Source material section start
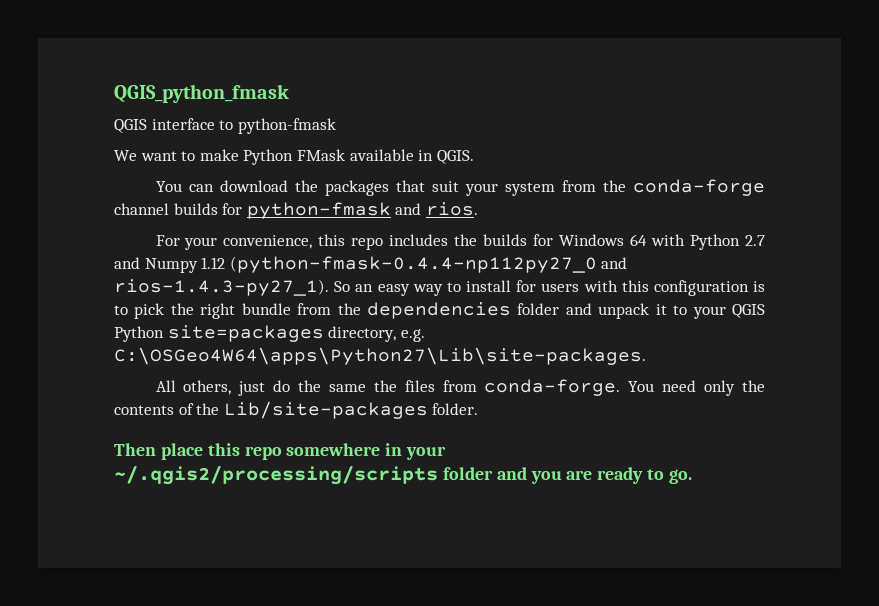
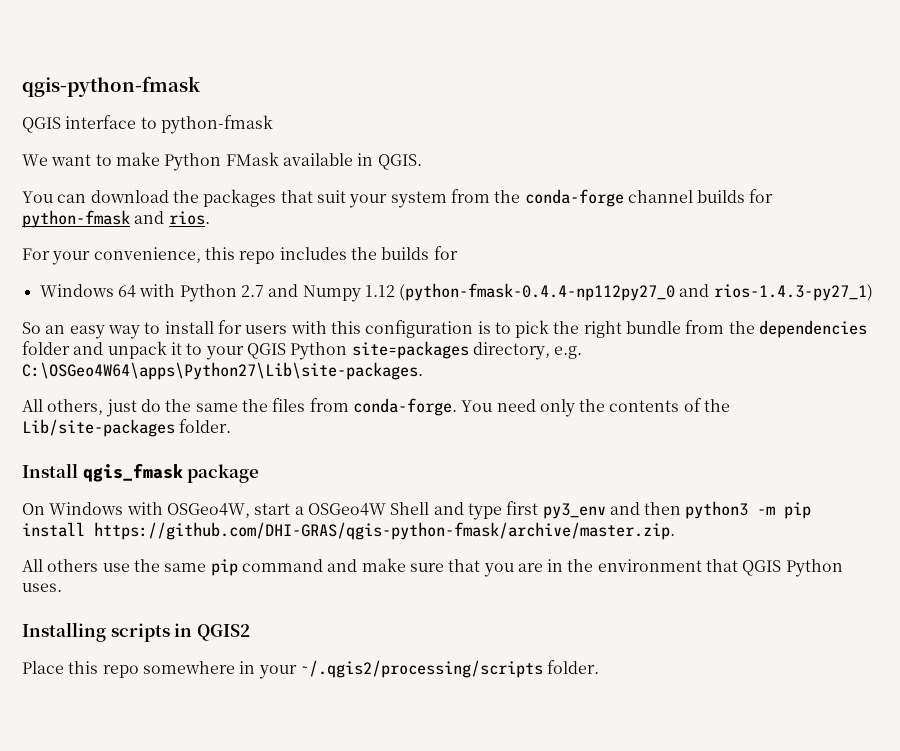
[114,84,289,103] QGIS_python_fmask -> [22,76,200,97] qgis-python-fmask
(554, 240) none -> (458, 253) //
[114,279,329,296] rios-1.4.3-py27_1). -> [713,284,873,301] rios-1.4.3-py27_1) //
[114,443,203,460] Then place -> [22,463,260,483] [22,501,812,520] [22,522,675,540] [22,558,843,577] [22,583,62,592] [22,622,250,642] [22,661,64,674] Install qgis_fmask package // On Windows with OSGeo4W, start a OSGeo4W Shell and type first py3_env and then python3 -m pip install https://github.com/DHI-GRAS/qgis-python-fmask/archive/master.zip. // All others use the same pip command and make sure that you are in the environment that QGIS Python uses. // Installing scripts in QGIS2 // Place
[442,467,693,484] folder and you are ready to go. -> [547,660,600,674] folder.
Source material section end
* **Task to complete**
This task asks for the data above repeated exactly, without a single picture.

* **Response box**
[114,84,289,103] QGIS_python_fmask -> [22,76,200,97] qgis-python-fmask
(554, 240) none -> (458, 253) //
[114,279,329,296] rios-1.4.3-py27_1). -> [713,284,873,301] rios-1.4.3-py27_1) //
[114,443,203,460] Then place -> [22,463,260,483] [22,501,812,520] [22,522,675,540] [22,558,843,577] [22,583,62,592] [22,622,250,642] [22,661,64,674] Install qgis_fmask package // On Windows with OSGeo4W, start a OSGeo4W Shell and type first py3_env and then python3 -m pip install https://github.com/DHI-GRAS/qgis-python-fmask/archive/master.zip. // All others use the same pip command and make sure that you are in the environment that QGIS Python uses. // Installing scripts in QGIS2 // Place
[442,467,693,484] folder and you are ready to go. -> [547,660,600,674] folder.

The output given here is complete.